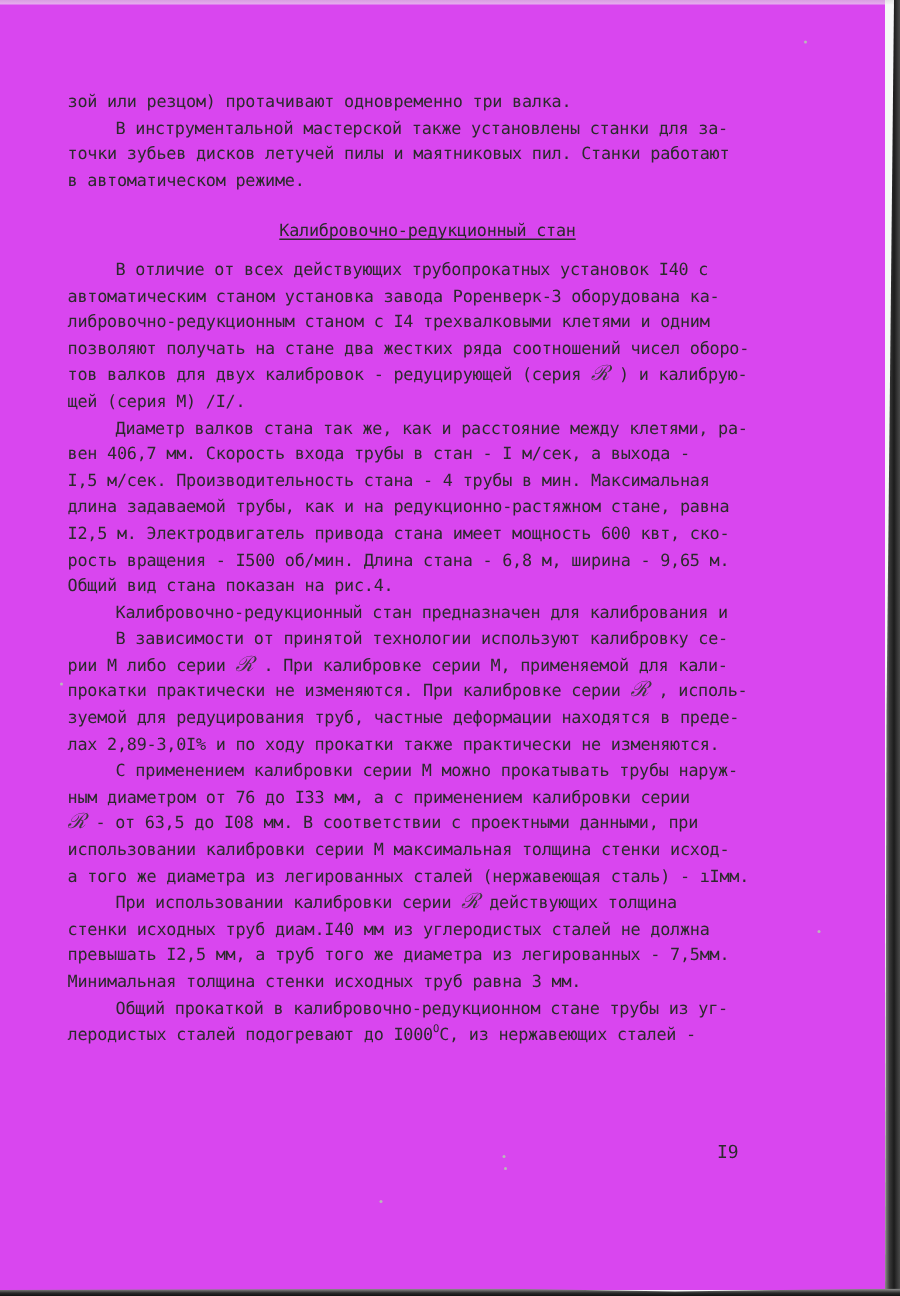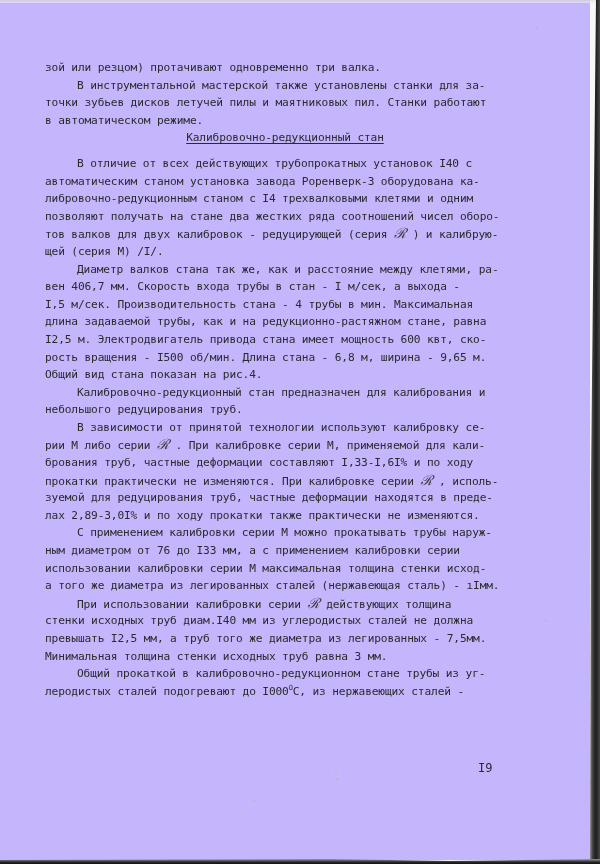"зой или резцом) протачивают одновременно" .page { background: #c4b5fd -> #d946ef }
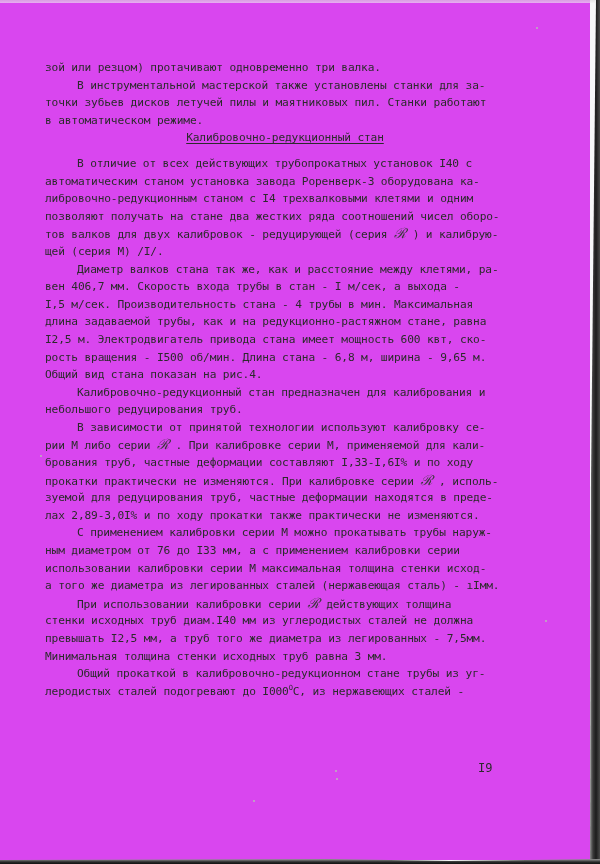"Калибровочно-редукционный стан" .heading { margin: 0 0 8px 0 -> 16px 0 8px 0 }
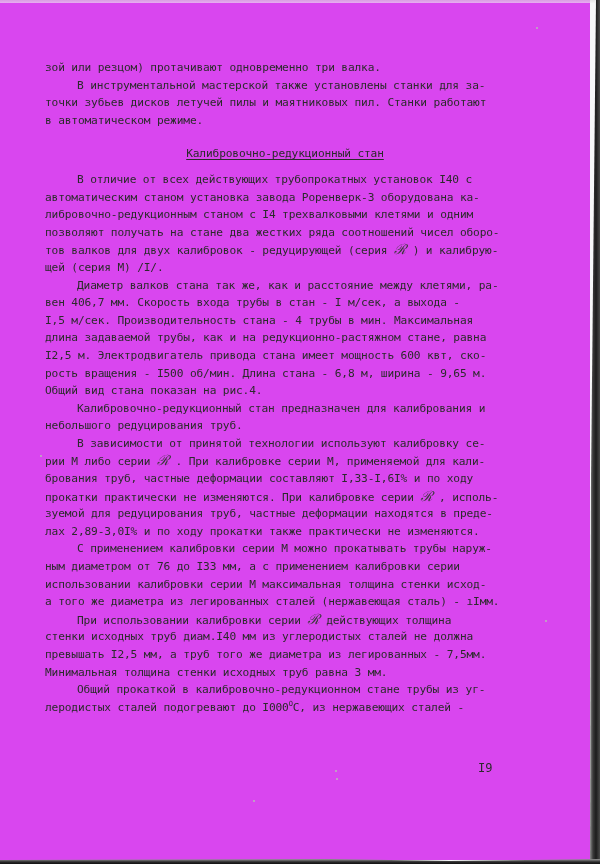"небольшого редуцирования труб." span.line { html: <span>небольшого редуцирования труб.</span> -> none }
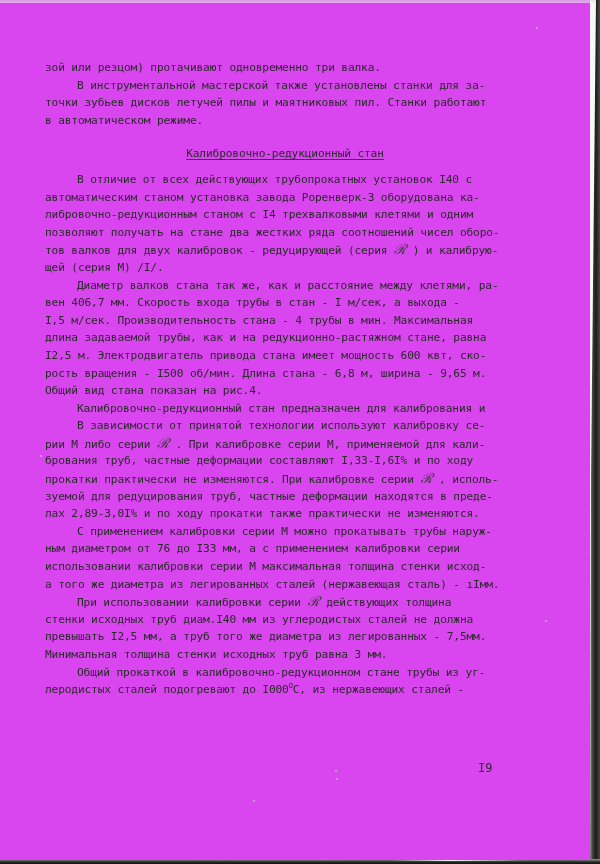"брования труб, частные деформации" span.line { html: <span>брования труб, частные деформации составляют I,33-I,6I% и по ходу</span> -> none }
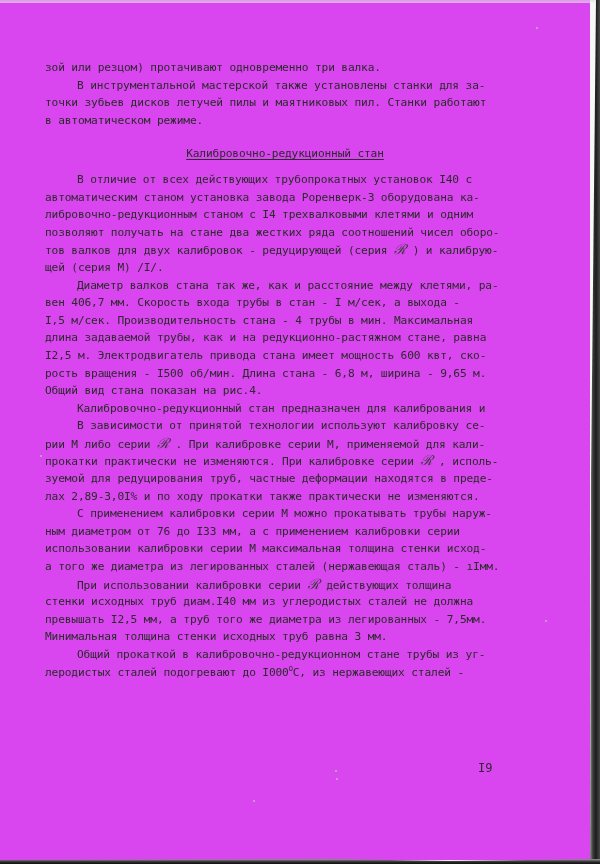"ℛ - от 63,5 до" span.line { html: none -> <span><span>ℛ</span><span> - от 63,5 до I08 мм. В соответствии с проектными данными, при</span></span> }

::::

__Problem__:
In the records above, locate the line with "margin: 0 0"; output it and each line after it through the last one, exactly, omitting pictures.

__Reply__:
"Калибровочно-редукционный стан" .heading { margin: 0 0 8px 0 -> 16px 0 8px 0 }
"небольшого редуцирования труб." span.line { html: <span>небольшого редуцирования труб.</span> -> none }
"брования труб, частные деформации" span.line { html: <span>брования труб, частные деформации составляют I,33-I,6I% и по ходу</span> -> none }
"ℛ - от 63,5 до" span.line { html: none -> <span><span>ℛ</span><span> - от 63,5 до I08 мм. В соответствии с проектными данными, при</span></span> }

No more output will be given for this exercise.